En dépit de cela, l’auteur implicite s’avère utile dans l’appréhension de plusieurs phénomènes. La distinction entre narrateurs fiable et non fiable repose largement sur la figure d’auteur implicite que permet de construire un texte[1], et David Herman, qui a élaboré une approche cognitive de la narratologie, suggère d’en faire une pierre d’assise de l’activité interprétative (Herman, 2013 : 40). Par ailleurs, en dehors du champ de la théorie littéraire, l’auteur demeure l’une des instances à considérer dans la situation de lecture. La plupart des recherches menées en psychologie sur la compréhension en lecture, sur lesquelles Herman appuie son travail, continuent de faire de l’auteur l’une des assises de la (re)construction du sens d’un texte par un lecteur (Goodman, Goodman et Allen, 2017 : 84; Fox et Alexander, 2017 : 340). Elles abordent la compréhension des récits écrits à partir des mêmes paramètres que ceux qui nous permettent d’appréhender les discours oraux (Duke et Carlisle, 2011; Lawrence et Snow, 2011), persistant dans une conception de la lecture fondée sur la fonction phatique de la langue que la théorie littéraire a, en ce qui a trait à l’étude du récit, peut être tendance à évacuer un peu trop rapidement.

Bibliographie

Bal, Mieke, « The laughing Mice or : On focalization », Poetics Today, vol. 2, no 2, p.202-210.
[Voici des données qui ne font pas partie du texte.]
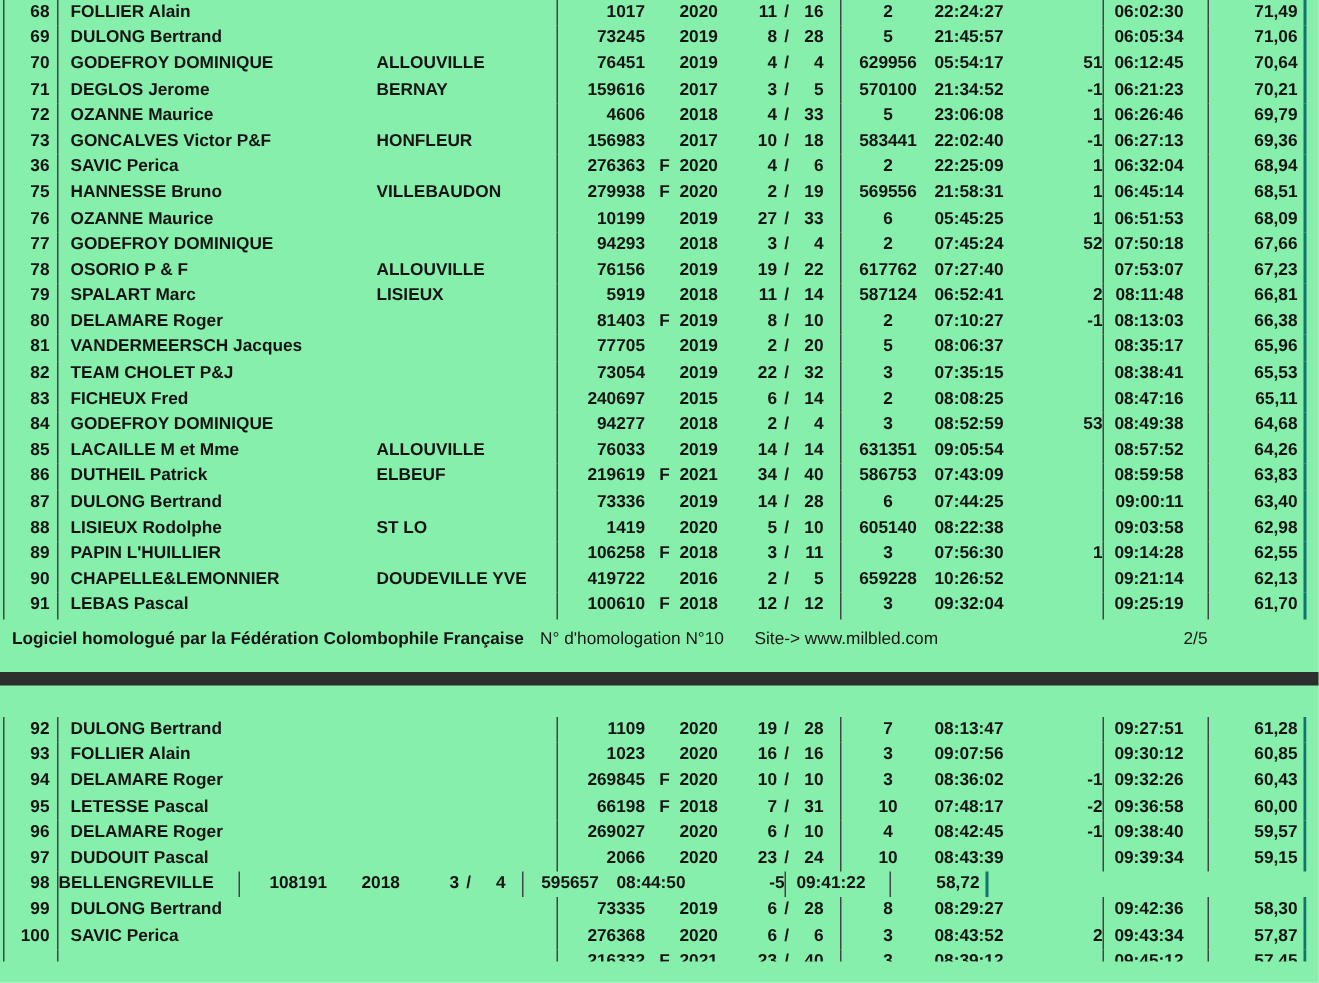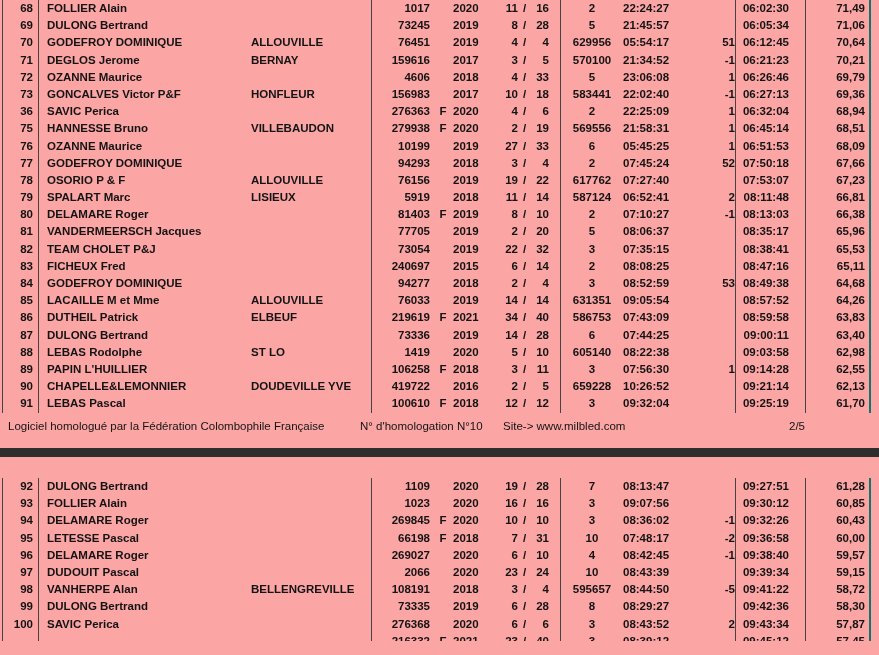"68" .page { background: #fca5a5 -> #86efac }
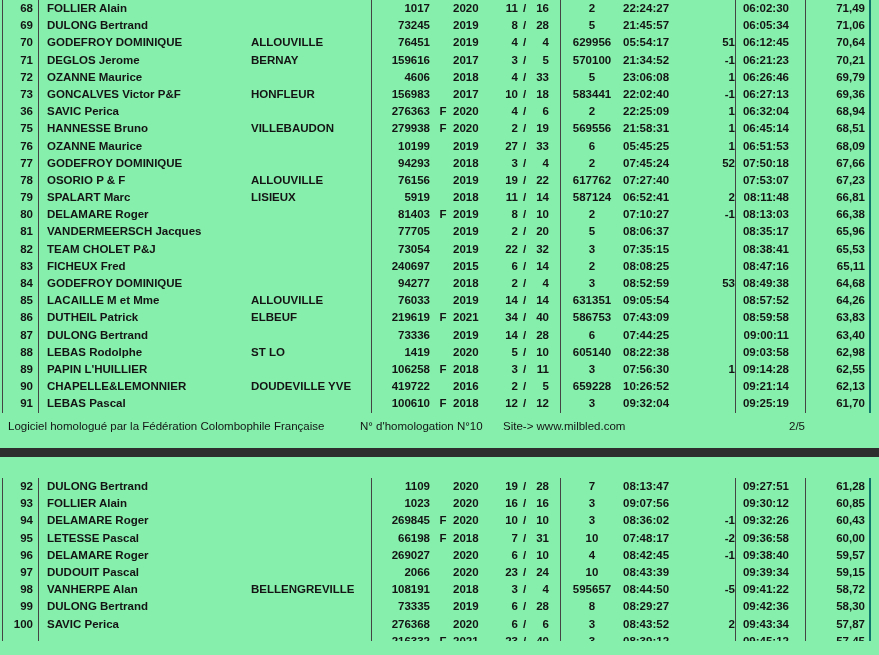"LEBAS Rodolphe" span.c { text: LEBAS -> LISIEUX }
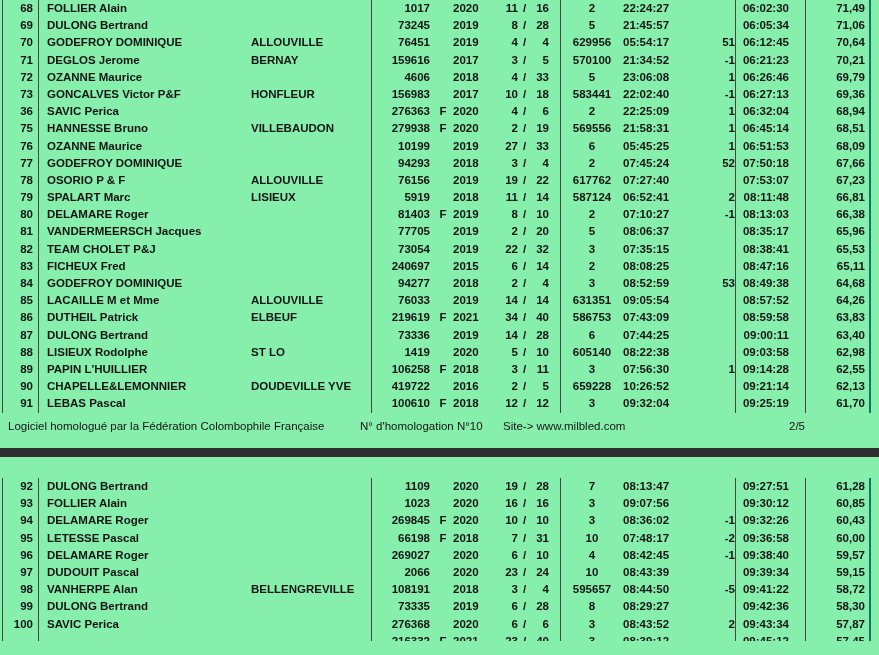"Logiciel homologué par la Fédération" .f-homolog { font-weight: none -> bold }
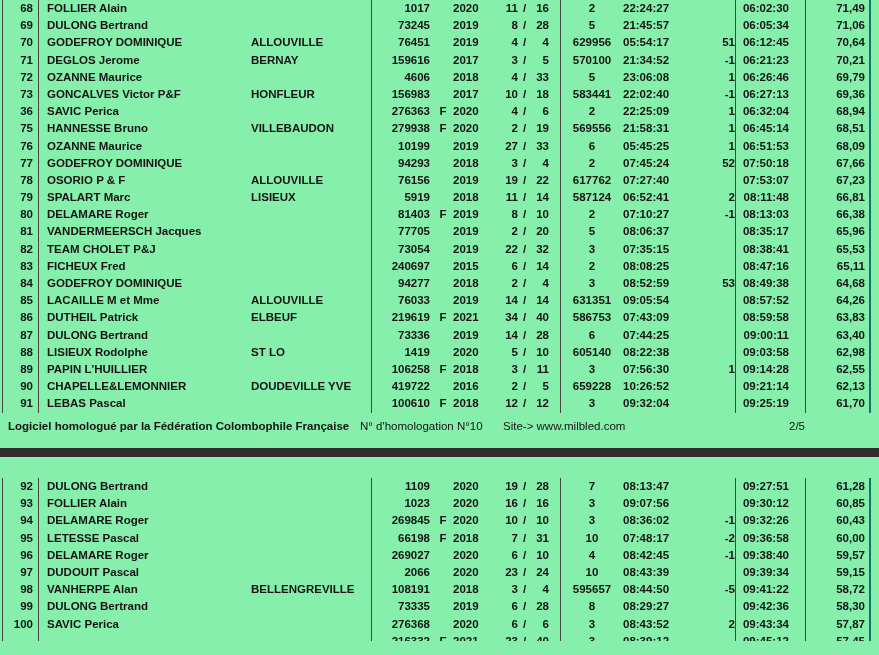"VANHERPE Alan" span.c { html: <span>VANHERPE Alan</span> -> none }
Booth, Wayne C, « Distance et point de vue. Essai de classification », trad. de Martine Désormonts, dans Gérard Genette et Tzvétan Todorov, Poétique du récit, Paris, Seuil, 1977, p. 511-524.

Booth, Wayne C., The Rhetoric of Fiction, Chicago, University of Chicago Press, 1961.

Duke Nell K., Carlisle, Joanne, « The development of comprehension », dans Kamil, Michael L., Pearson, P. David, Moje, Elizabeth Birr, Afflerbach, Peter P. (dir.), Handbook of reading research, vol. 4, New-York, Routledge, 2011, p. 199-228.

Fox, Emily, Alexander, Patricia A., « Text and comprehension. A retrospective, perspective, and prospective », dans Israël, Susan E. (dir.), Handbook of Research on Reading Comprehension, New-York, Guilford Press, 2017, p. 191-216.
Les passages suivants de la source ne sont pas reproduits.